Monday, June 11, 2007

“There is money to be saved, but it is not going to be cheap”

So says David M. Cutler, a health economist at Harvard University, as quoted in the NY Times article "Who Pays for Efficiency?"

Indeed, the quest to save dollars in the nation’s $2.1 trillion annual health care bill is becoming a lucrative market of its own. Thousands of companies, large and small, are pitching cost-saving ideas that range from electronic patient records to new medical devices.

It’s not all marketing hype. Experts in health policy agree that there is a real opportunity to curb health spending, which last year was the equivalent of $7,000 for every man, woman and child in the country. Studies predict a gain of as much as 30 percent in efficiency, mostly through reducing unnecessary tests and prescriptions, paperwork and medical mistakes.
Such streamlining would not cut the nation’s total medical spending, as long as there is a growing aging population with ever-increasing health needs. But certain measures are expected to help keep costs from spiraling.

One theme of the article is that incentives are 'screwed up'. For example, reformers and corporations push primary care doctors to computerize their patient records by buying computers and an electronic medical systems. So who reaps the benefit from all this streamlining of some processes?

Insurance companies, mostly. In fact the doctors featured in the article have not seen an increase in their income, although their practice now does with three less workers. So where is the incentive for other primary care doctors to computerize their practices?

Money is the big incentive driving trends in healthcare, and this is seem in many examples. Sure less open heart surgeries are done with the advent of angioplasty and stents, but many more of those procedures are done than the number of less open heart surgeries.

“The trigger for intervention is lower and the pool of treatable patients is larger,” said Dr. John D. Birkmeyer, director of surgical outcomes research at the University of Michigan and a co-author of the journal article. “These are institutions with an incentive to increase the supply of surgically treatable disease. It’s a matter of if you build it, they will come.”

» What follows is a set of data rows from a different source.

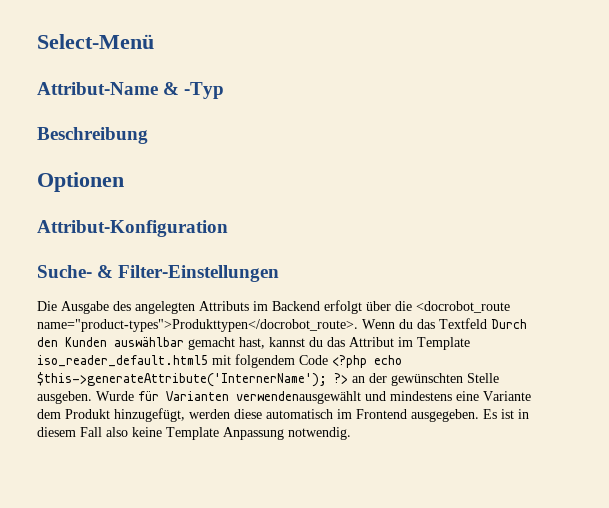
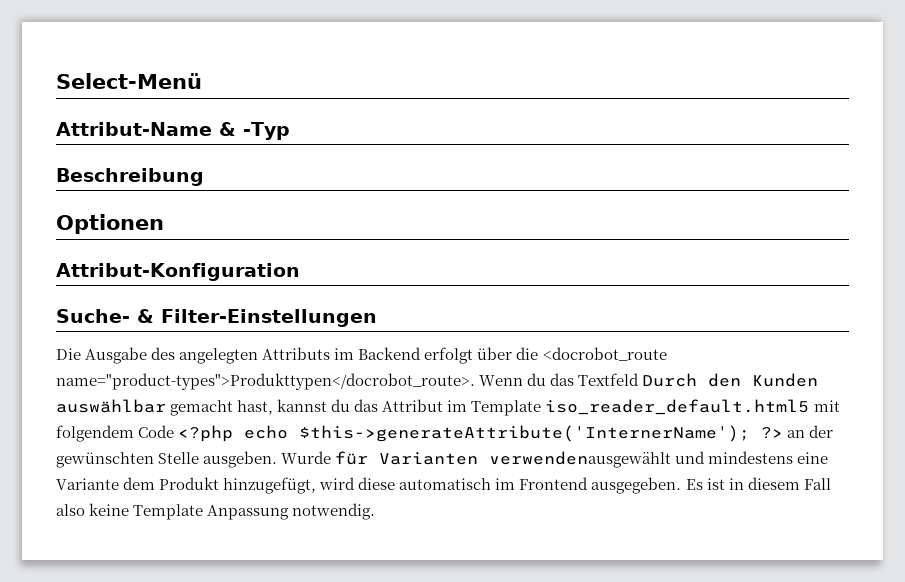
- Wurde für Varianten verwendenausgewählt und mindestens eine Variante dem Produkt hinzugefügt, werden diese automatisch im Frontend ausgegeben.
+ Wurde für Varianten verwendenausgewählt und mindestens eine Variante dem Produkt hinzugefügt, wird diese automatisch im Frontend ausgegeben.

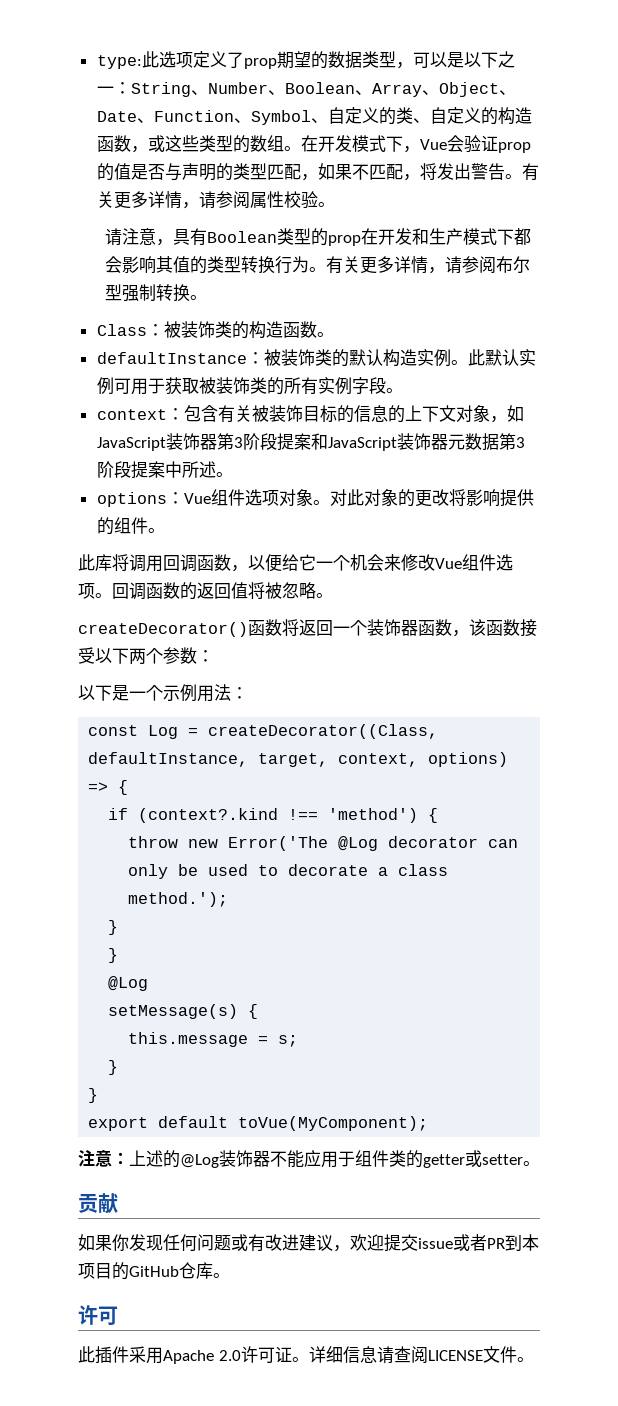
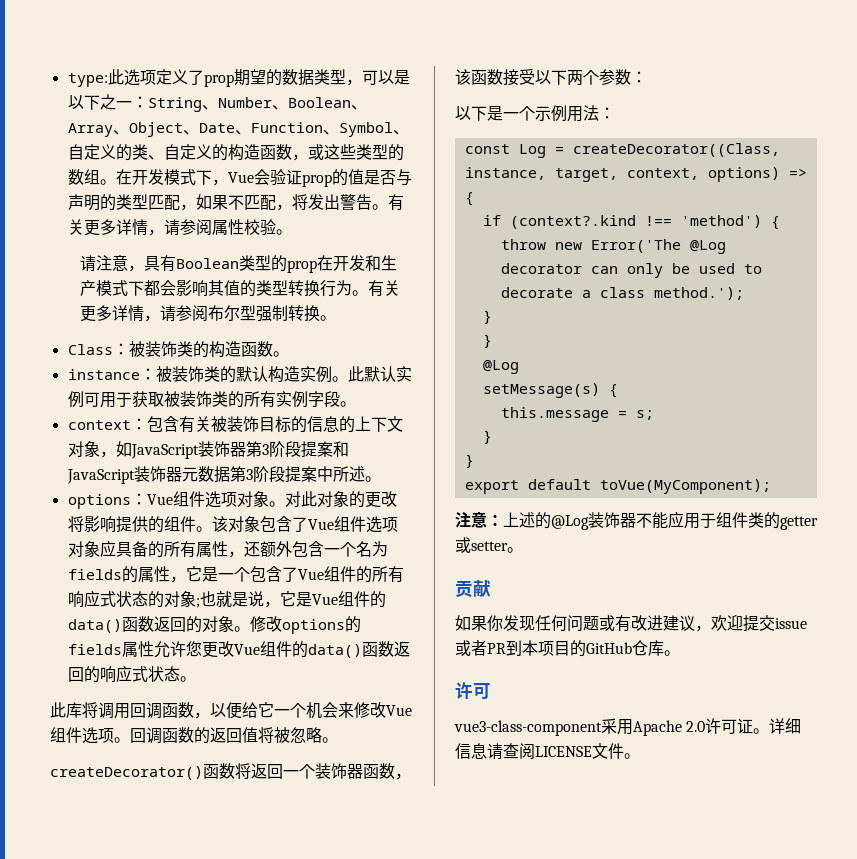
- defaultInstance：被装饰类的默认构造实例。
+ instance：被装饰类的默认构造实例。
+ 该对象包含了Vue组件选项对象应具备的所有属性，还额外包含一个名为fields的属性，它是一个包含了Vue组件的所有响应式状态的对象;也就是说，它是Vue组件的data()函数返回的对象。修改options的fields属性允许您更改Vue组件的data()函数返回的响应式状态。
- const Log = createDecorator((Class, defaultInstance, target, context, options) => {
+ const Log = createDecorator((Class, instance, target, context, options) => {
- 此插件采用Apache 2.0许可证。
+ vue3-class-component采用Apache 2.0许可证。

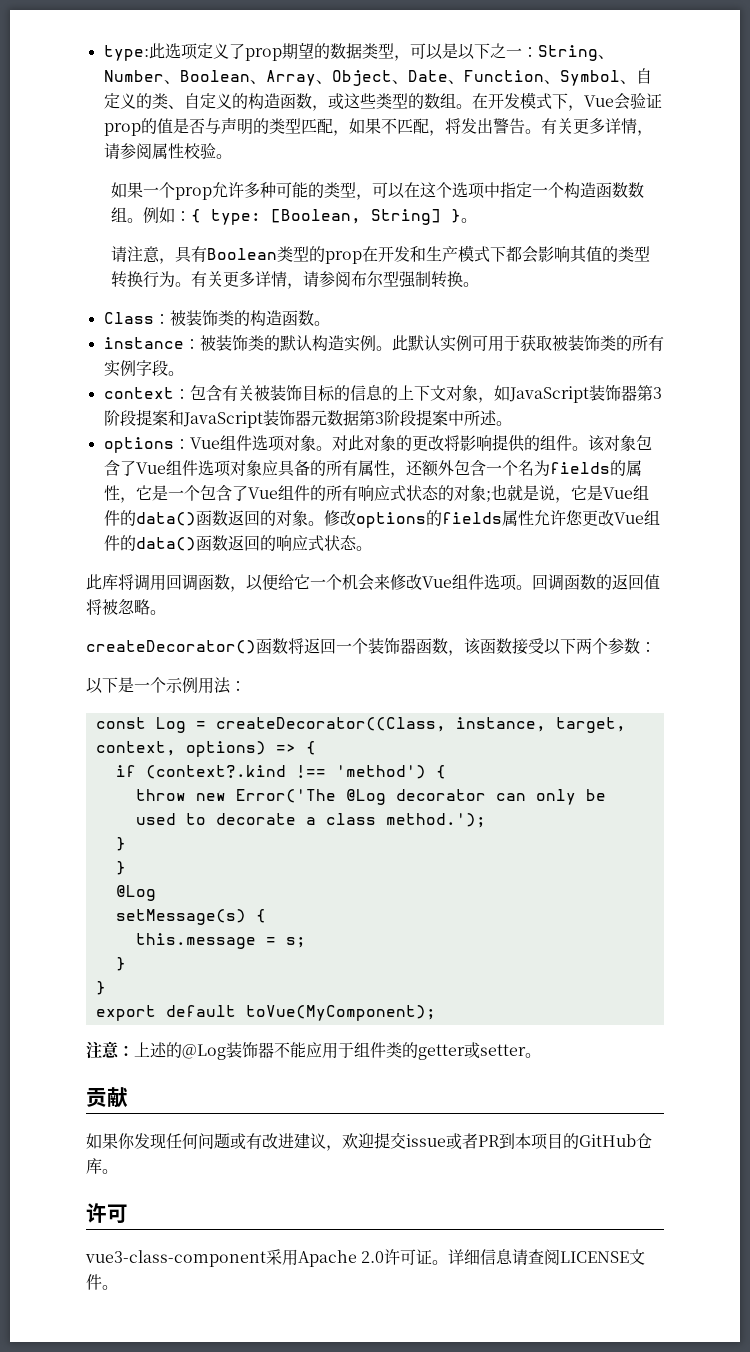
+ 如果一个prop允许多种可能的类型，可以在这个选项中指定一个构造函数数组。例如：{ type: [Boolean, String] }。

As the article states, entreprenuers are ready to help solve problems like complications from the mainstream use of new procedures like stenting. But their solutions are often costly.

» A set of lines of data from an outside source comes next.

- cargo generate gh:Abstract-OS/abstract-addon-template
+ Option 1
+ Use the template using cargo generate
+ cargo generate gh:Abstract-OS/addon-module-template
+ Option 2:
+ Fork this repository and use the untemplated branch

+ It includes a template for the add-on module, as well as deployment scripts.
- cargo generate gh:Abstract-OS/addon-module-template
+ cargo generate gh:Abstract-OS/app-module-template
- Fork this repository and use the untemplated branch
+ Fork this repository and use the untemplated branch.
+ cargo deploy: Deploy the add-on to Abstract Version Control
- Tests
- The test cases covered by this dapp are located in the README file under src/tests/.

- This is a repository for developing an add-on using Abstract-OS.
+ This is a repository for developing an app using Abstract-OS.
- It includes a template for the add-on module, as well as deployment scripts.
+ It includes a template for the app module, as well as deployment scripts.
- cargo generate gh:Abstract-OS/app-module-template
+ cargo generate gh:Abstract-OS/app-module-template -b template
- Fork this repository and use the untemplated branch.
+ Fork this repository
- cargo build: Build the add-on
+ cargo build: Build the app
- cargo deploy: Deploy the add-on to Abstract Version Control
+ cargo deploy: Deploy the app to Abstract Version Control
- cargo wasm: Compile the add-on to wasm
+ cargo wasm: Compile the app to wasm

Dr. Dean Ornish (a graduate of my school!) said pushing technology to treat and manage disease is the wrong approach to reducing healthcare costs. Instead, says the proponent of preventive care, let's focus on "low-tech approaches".

More than 90 percent of heart disease, Dr. Ornish insists, is preventable.

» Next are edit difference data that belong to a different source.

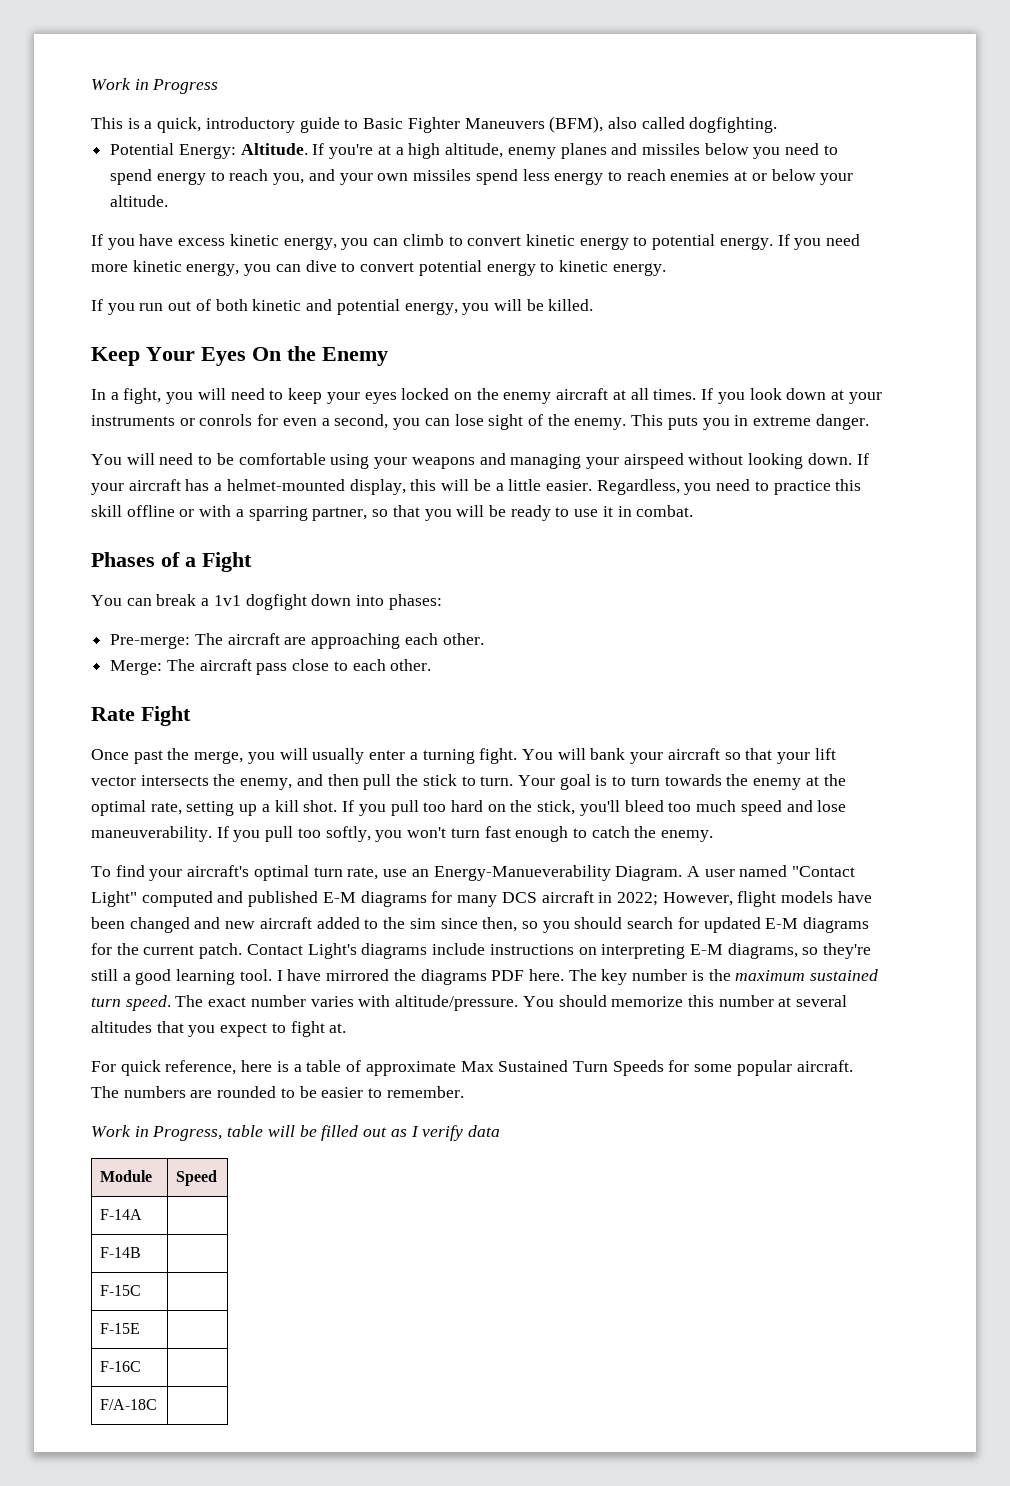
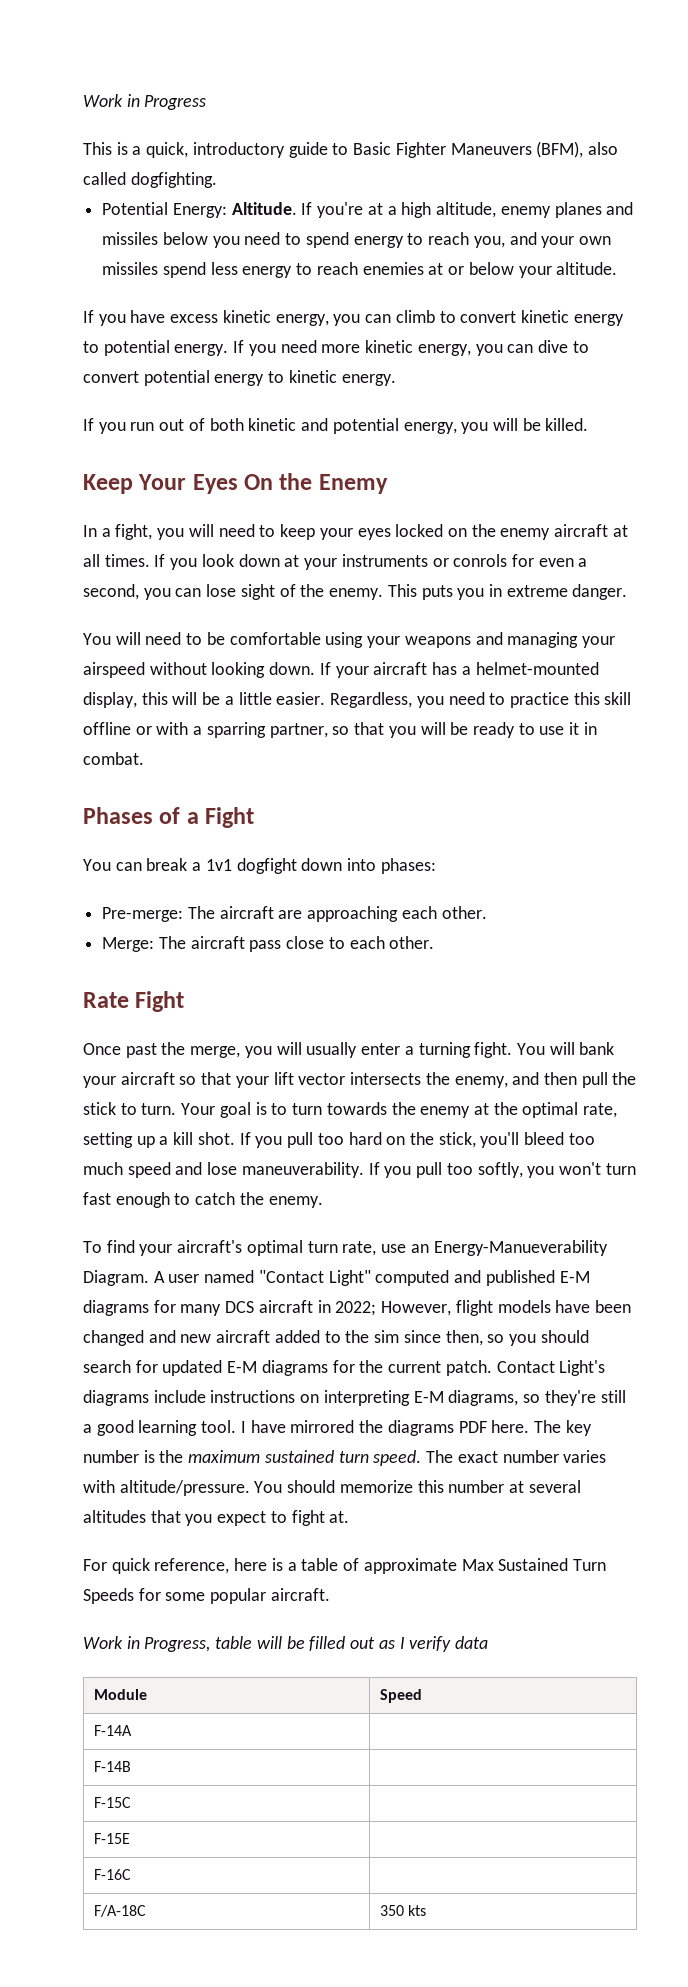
- The numbers are rounded to be easier to remember.
- F/A-18C |
+ F/A-18C | 350 kts

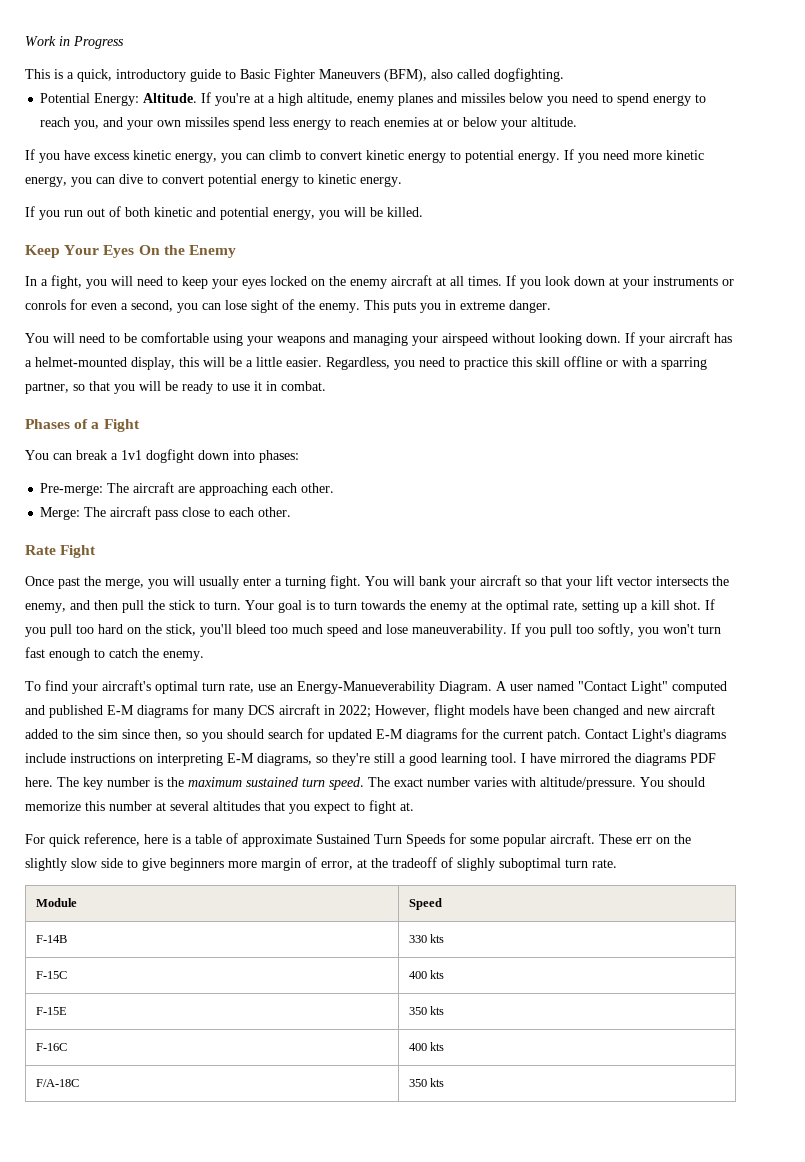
- For quick reference, here is a table of approximate Max Sustained Turn Speeds for some popular aircraft.
- Work in Progress, table will be filled out as I verify data
+ For quick reference, here is a table of approximate Sustained Turn Speeds for some popular aircraft. These err on the slightly slow side to give beginners more margin of error, at the tradeoff of slighly suboptimal turn rate.
- F-14A |
- F-14B |
+ F-14B | 330 kts
- F-15C |
+ F-15C | 400 kts
- F-15E |
+ F-15E | 350 kts
- F-16C |
+ F-16C | 400 kts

Over the years, Dr. Ornish has led several projects showing that fundamental changes in diet, exercise and stress management can stop and even reverse heart disease.

Preventive programs cost money upfront, but can cut overall treatment costs to insurers by 30 percent or more, yet few insurers pay for preventive care.

A third of people with health coverage switch insurers every year, so insurers reason that their investment in preventive health measures could become another company’s gain.

That attitude may be changing, though. Last year, Medicare agreed to cover a dietary program designed by Dr. Ornish.

Still, high technology reigns because there is so much venture capital investing in high tech (which tends to reap higher rewards, the thinking goes) like new medical devices, and because people in general want to feel that everything is being done when their lives are on the line -- and are usually willing to pay (or have their insurers pay) for it.